Compound muscle action potential (CMAP) in the transposed nerve model study at 4, 8, and 12 weeks post-implantation. The Acellular cohort received bioprinted implants containing only fibrin hydrogel with no cells and no intrinsic neurotrophic factors. The Control group contains cellularized biofabricated muscle implants without any extrinsic neurotrophic factors. The third group (NFs) contains CNTF and GDNF freely dissolved in the extracellular matrix of the cellularized implant. The fourth group (MSs) contains the matching load of the neurotrophic factors encapsulated in PLGA microspheres suspended throughout the extracellular matrix of the construct. (A) CMAP amplitude.
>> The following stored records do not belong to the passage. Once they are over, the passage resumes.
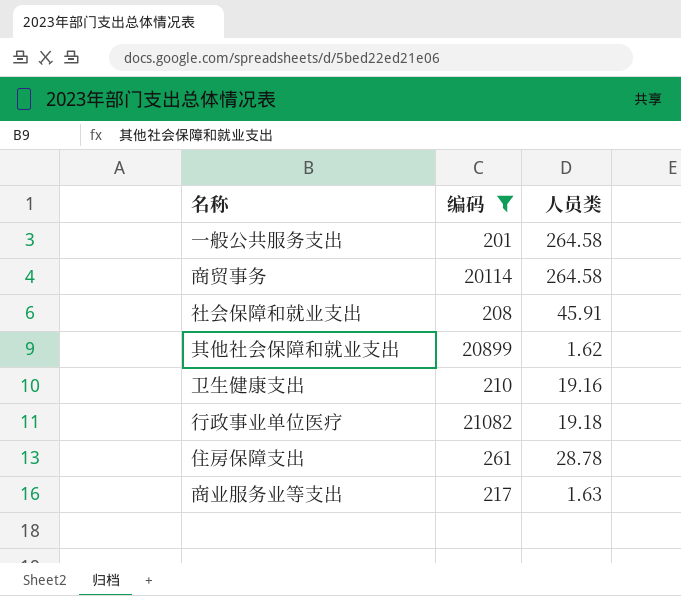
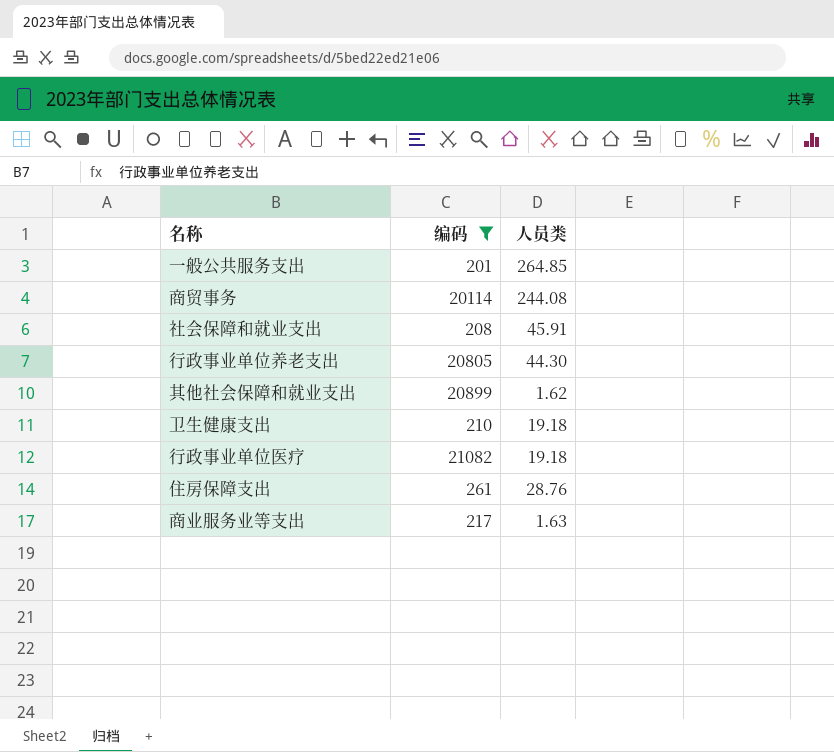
一般公共服务支出 | 人员类: 264.58 -> 264.85
商贸事务 | 人员类: 264.58 -> 244.08
row 行政事业单位养老支出: none -> 20805 | 44.30
卫生健康支出 | 人员类: 19.16 -> 19.18
住房保障支出 | 人员类: 28.78 -> 28.76

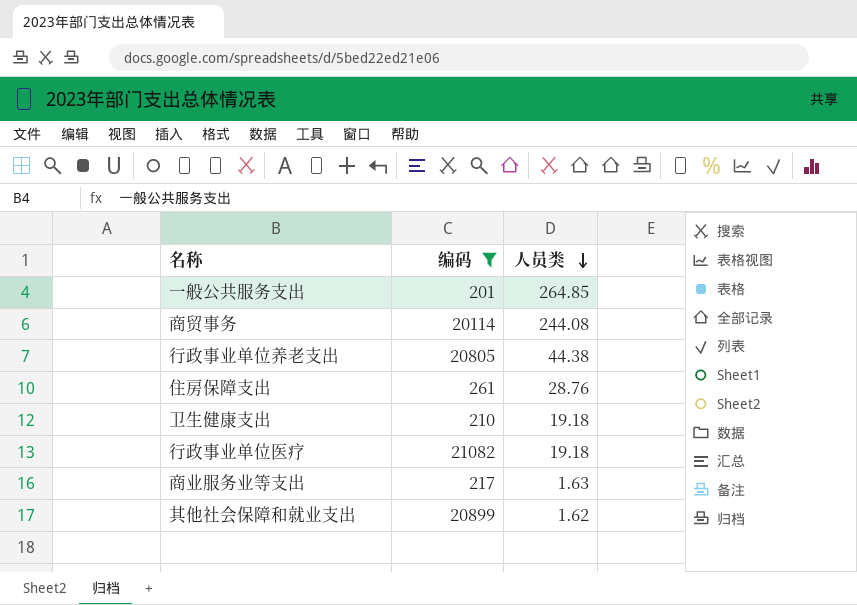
row order: none -> 人员类 descending
row 社会保障和就业支出: 208 | 45.91 -> none
行政事业单位养老支出 | 人员类: 44.30 -> 44.38

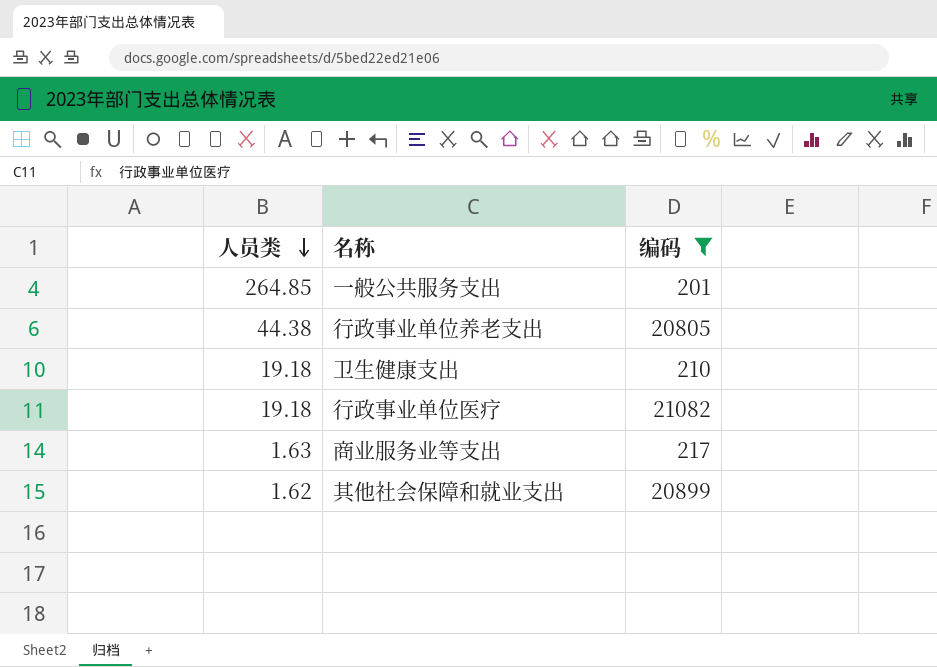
column 人员类 | position: 3 -> 1
row 商贸事务: 20114 | 244.08 -> none
row 住房保障支出: 261 | 28.76 -> none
At 12 weeks post-implantation, the CMAP recorded from the constructs of the MSs cohort shows a trend to be higher than in the other two cohorts with cellularized constructs (the Control and NFs cohorts), and was the only one showing a statistically significant difference from the Acellular cohort. These data indicate that the CNTF and GDNF released from the PLGA microspheres facilitate innervation of the skeletal muscle implants after 12 weeks. This effect requires the microsphere-based neurotrophic factor delivery system and cannot be achieved by implementing the neurotrophic factors in the freely dissolved form. Three animals were analyzed in each treatment cohort (n = 3) ^* $p<0.05$ (B) Representative waveforms.